(Before-and-after change data)
═══

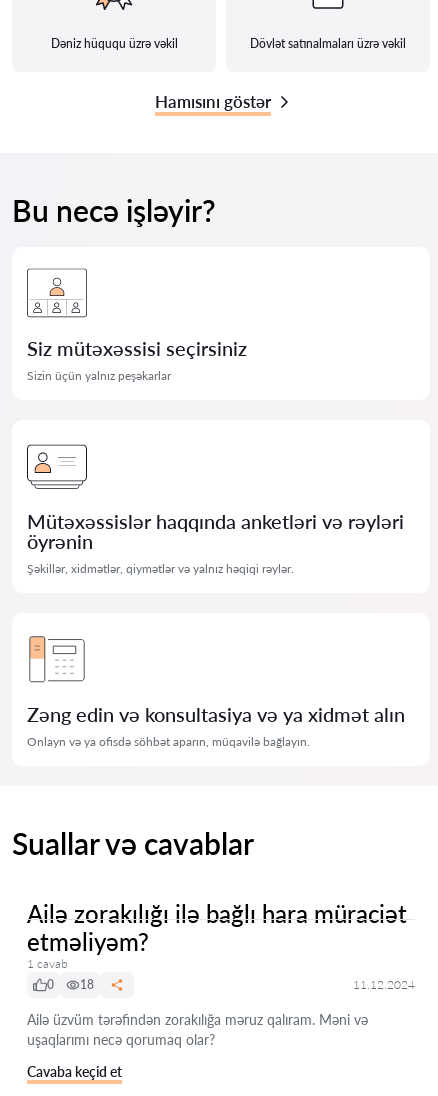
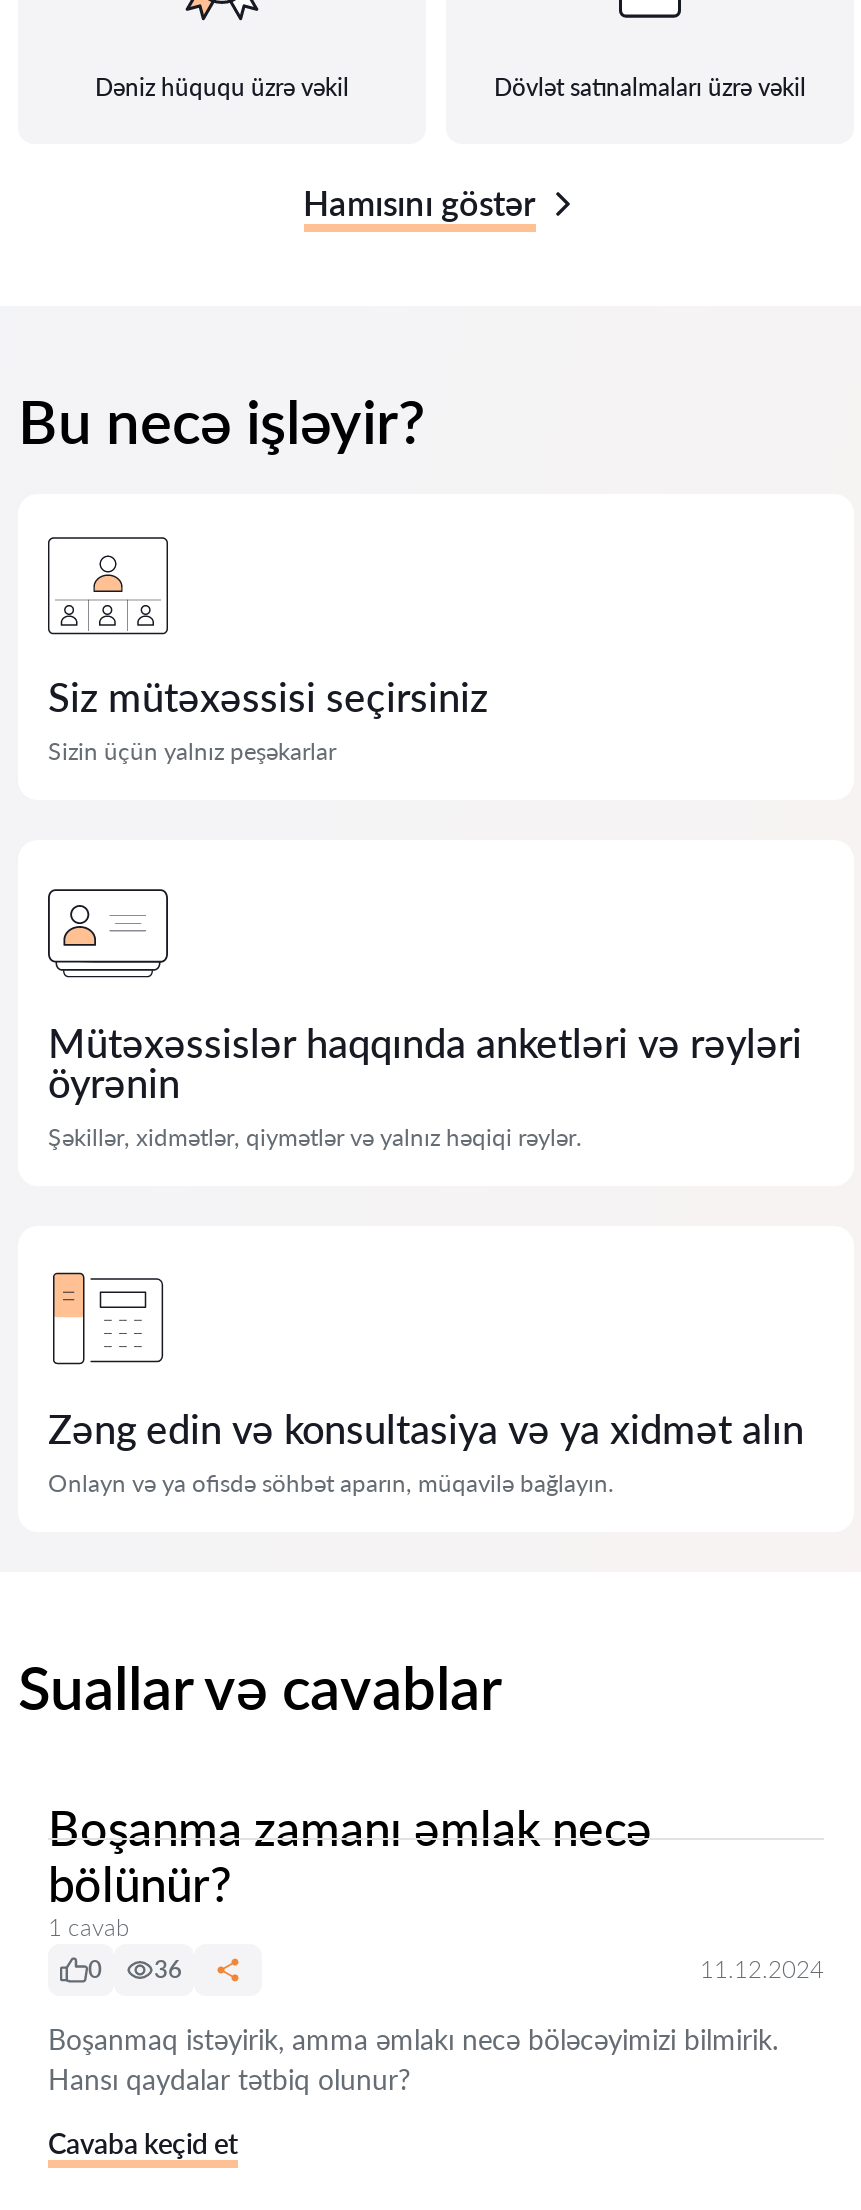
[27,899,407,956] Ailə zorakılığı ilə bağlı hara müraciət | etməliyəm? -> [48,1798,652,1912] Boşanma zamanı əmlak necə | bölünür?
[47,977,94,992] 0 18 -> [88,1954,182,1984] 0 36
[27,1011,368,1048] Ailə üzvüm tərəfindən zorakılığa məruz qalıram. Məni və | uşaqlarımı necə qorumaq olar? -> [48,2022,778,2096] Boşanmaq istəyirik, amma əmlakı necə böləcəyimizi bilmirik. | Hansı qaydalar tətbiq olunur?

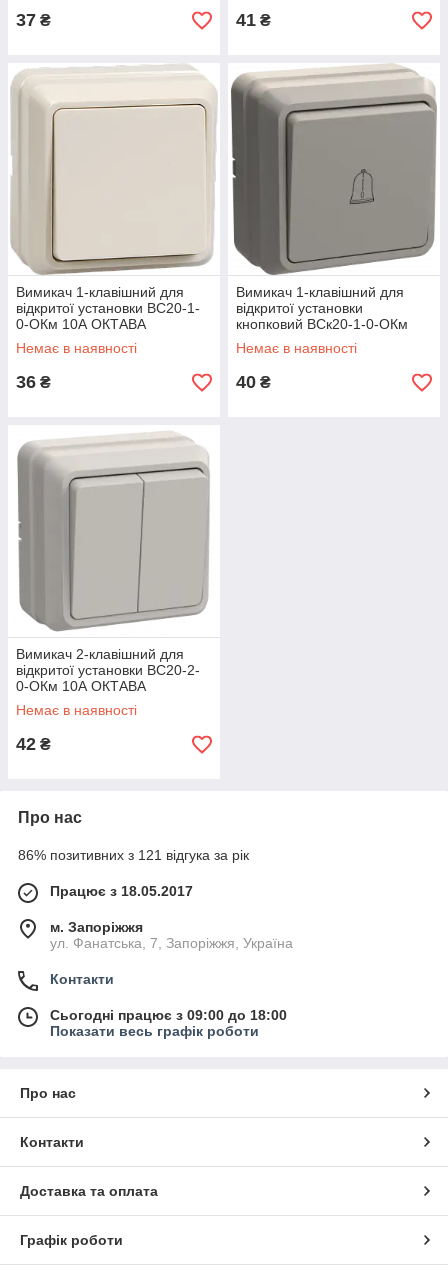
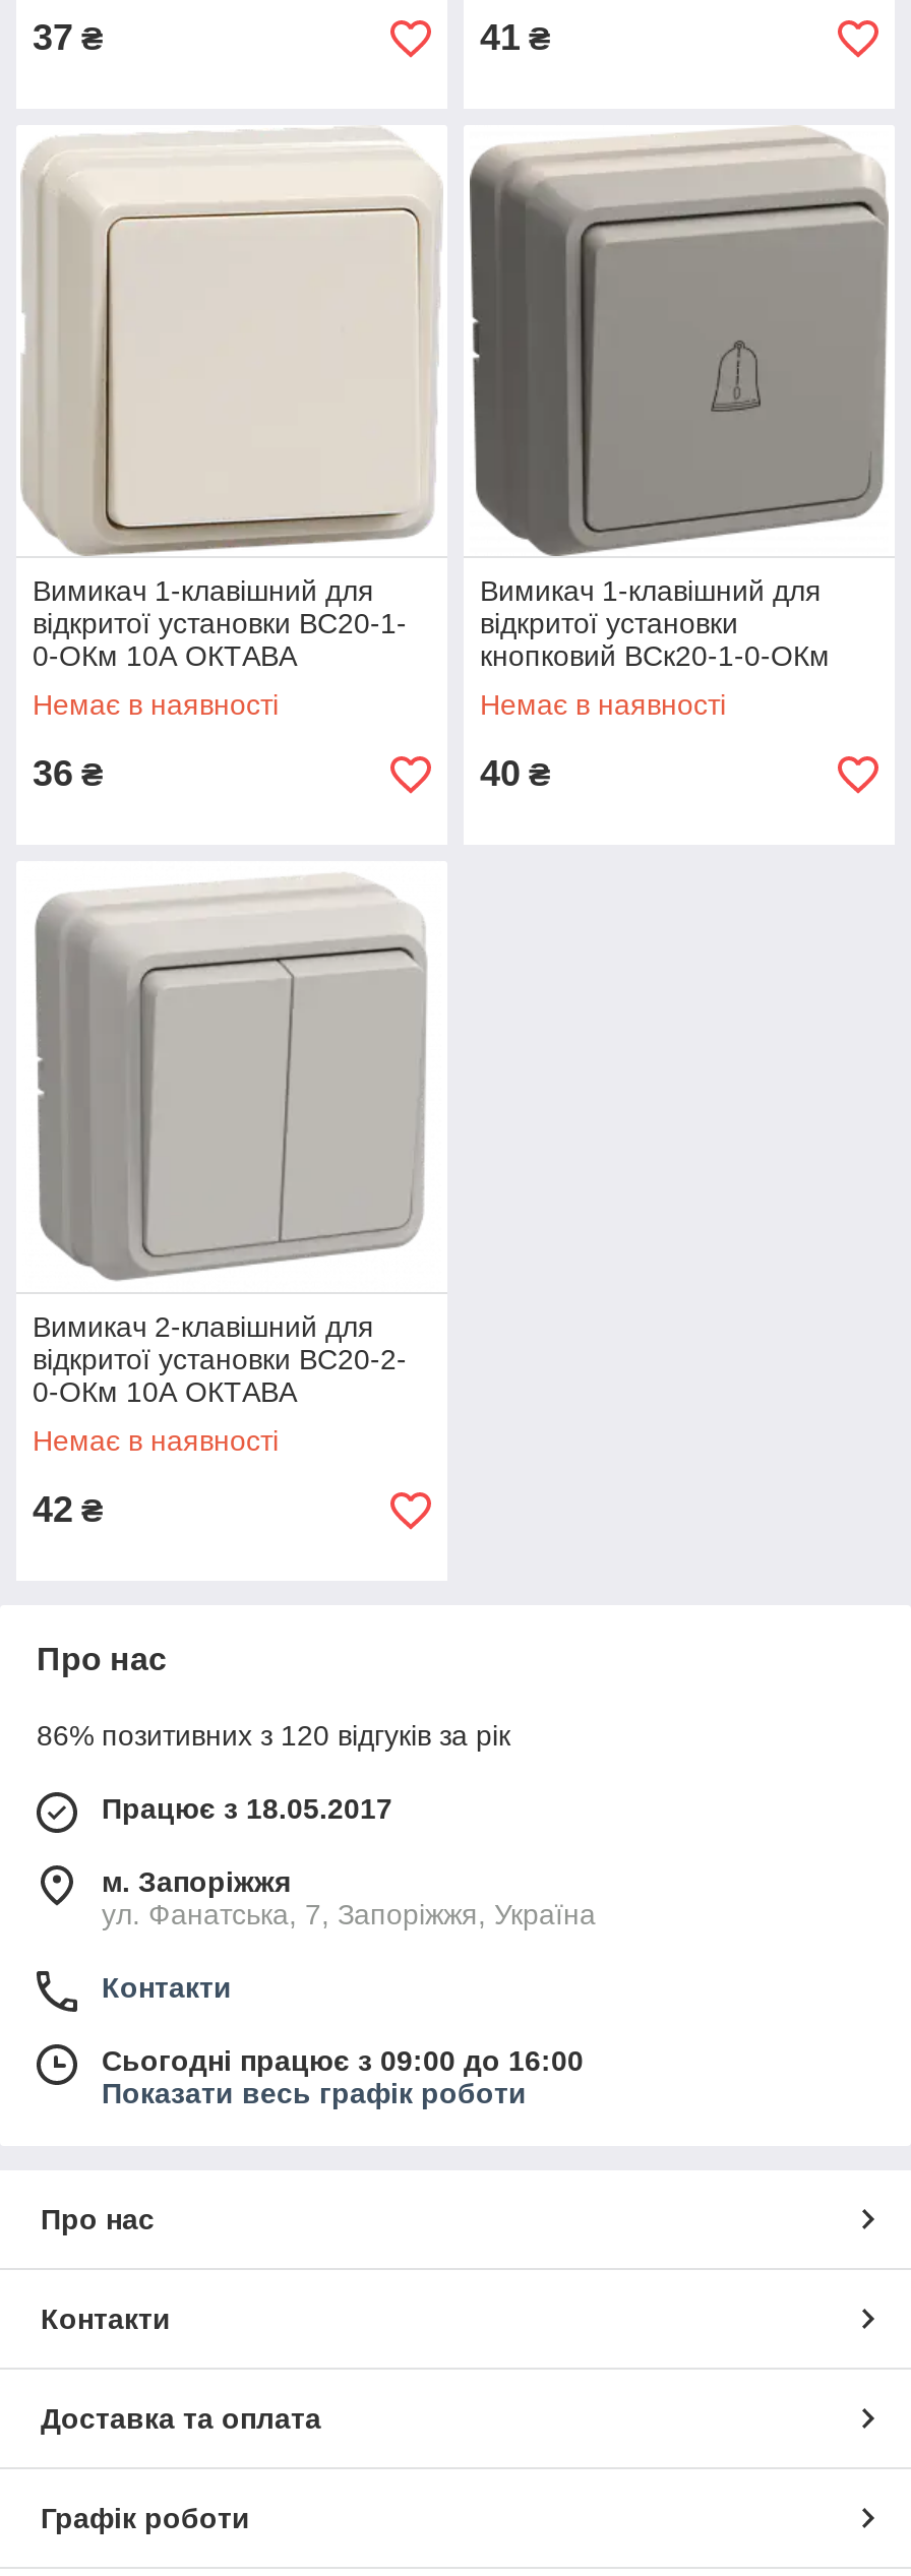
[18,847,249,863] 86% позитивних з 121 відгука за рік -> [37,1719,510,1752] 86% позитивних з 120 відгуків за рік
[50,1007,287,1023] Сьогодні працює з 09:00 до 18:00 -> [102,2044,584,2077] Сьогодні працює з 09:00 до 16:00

═══

What needs to be done ▸ The answer must be every line of the records that holds the string "Ailə".

Result for this task ▸
[27,899,407,956] Ailə zorakılığı ilə bağlı hara müraciət | etməliyəm? -> [48,1798,652,1912] Boşanma zamanı əmlak necə | bölünür?
[27,1011,368,1048] Ailə üzvüm tərəfindən zorakılığa məruz qalıram. Məni və | uşaqlarımı necə qorumaq olar? -> [48,2022,778,2096] Boşanmaq istəyirik, amma əmlakı necə böləcəyimizi bilmirik. | Hansı qaydalar tətbiq olunur?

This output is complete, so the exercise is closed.